Почтмейстер, заправляющий на перегоне, сообразив, что искать боле ничего не надобно, быстро заметался меж столами, гася свечи, покуда освещать унылость пространства ни остался один лишь огарок, напоминающий сточенный фаллический символ народов крайнего севера. И даже не сточенный, а переломленный возле основания.
У Пушкина всё внутри опустилось - эх, чёрт, не судьба. Где теперь того офицера искать? Его и след давно простыл, пока они по станции обыск учиняли всем миром, а в журнале гостевом - никаких записей: ни фамилии, ни чина, ни звания. Этим господам всё дозволено. Им и лошадей в первую очередь меняют, и комнаты самые лучшие для отдыха в пути... Хотя, постойте, судари мои. У него же усы были. И не просто усы, а усищи.
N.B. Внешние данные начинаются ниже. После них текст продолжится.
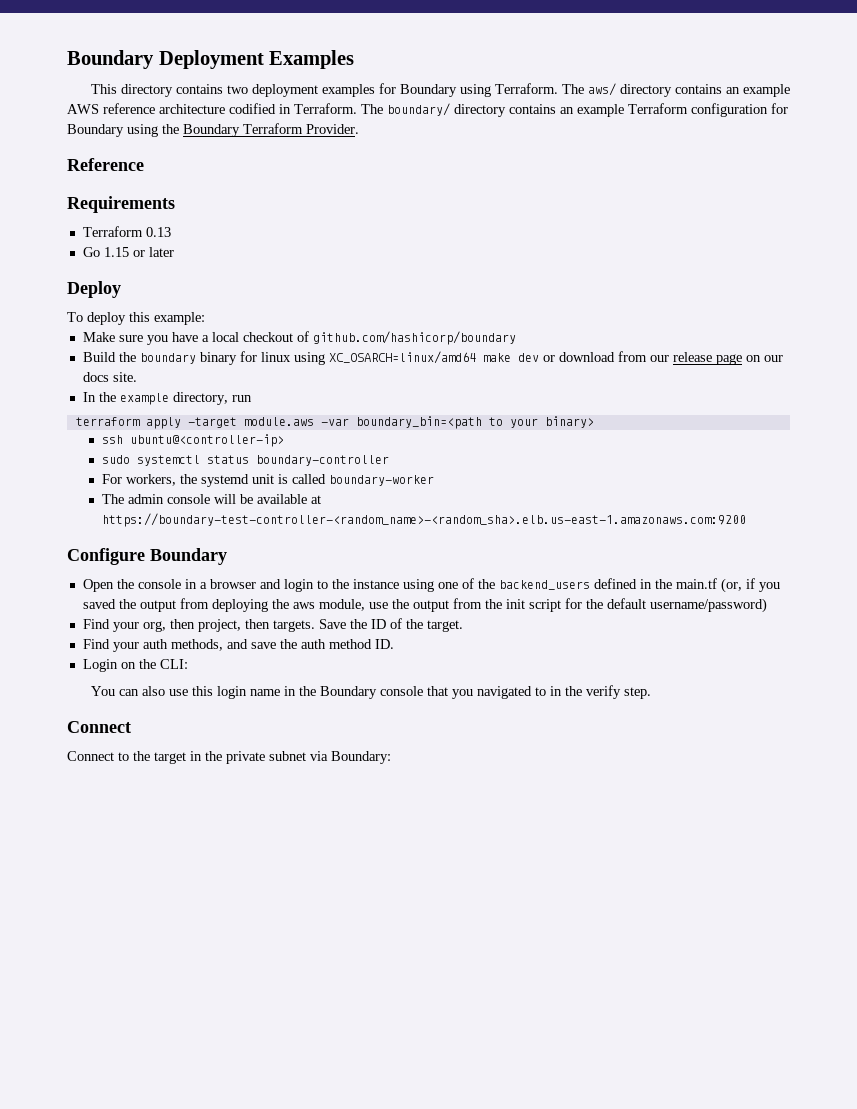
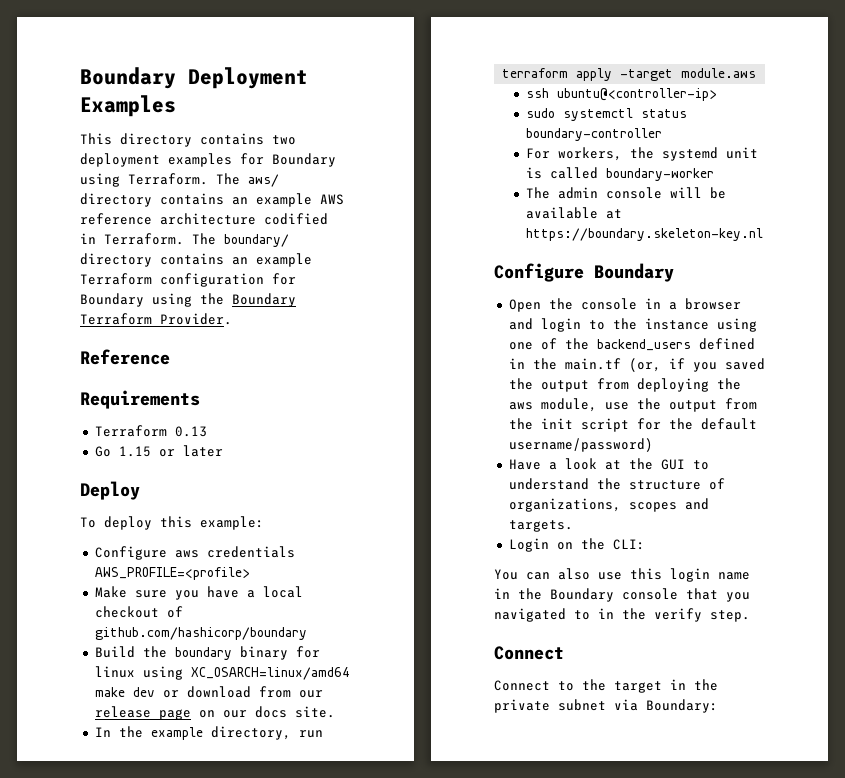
(205, 318) none -> [94,546,295,560] [94,567,250,580] // Configure aws credentials AWS_PROFILE=<profile>
[320,416,594,429] -var boundary_bin=<path to your binary> -> (757, 73) none
[102,513,747,527] https://boundary-test-controller-<random_name>-<random_sha>.elb.us-east-1.amazonaws.com:9200 -> [526,228,764,241] https://boundary.skeleton-key.nl
[82,618,463,632] [82,639,394,652] Find your org, then project, then targets. Save the ID of the target. // Find your auth methods, and save the auth method ID. -> [508,458,709,470] [508,478,725,490] [508,498,709,512] [508,520,573,532] Have a look at the GUI to understand the structure of organizations, scopes and targets.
Получается, кто-то из господ улан или гусаров - другим-то растительность на лице иметь не дозволено. Означенное обстоятельство сужает круг поисков. Какая-то надежда! Не столь и много офицерской формы с аксельбантами. Друзья сыскать помогут.
В каждом полку военных нерядового звания явно не сотни числится. Если отбросить штаб-офицеров (они в качестве курьеров не особо-то ездят), квартирмейстеров, адъютантов и казначеев, останется человек пятьдесят от силы. А ведь кто-то из них безвыездно в Москве сидел, службу государеву изо всех сил неся. Если уж и это в расчёт принять, то и получится... Только вот сколько тех полков-то? А почему из Москвы, кстати? Мог вполне и столичным офицер оказаться - навстречу не попался, так в пурге да тьмище тмураканской мог его и не приметить. Да к тому же, все гусары на окраинах империи служат, поближе к рубежам. Тогда улан? Кабы точно знать... Господи, помоги мне! А вдруг выбросит он рукопись по дороге как малозначимую? Нет, о подобном исходе лучше даже не думать".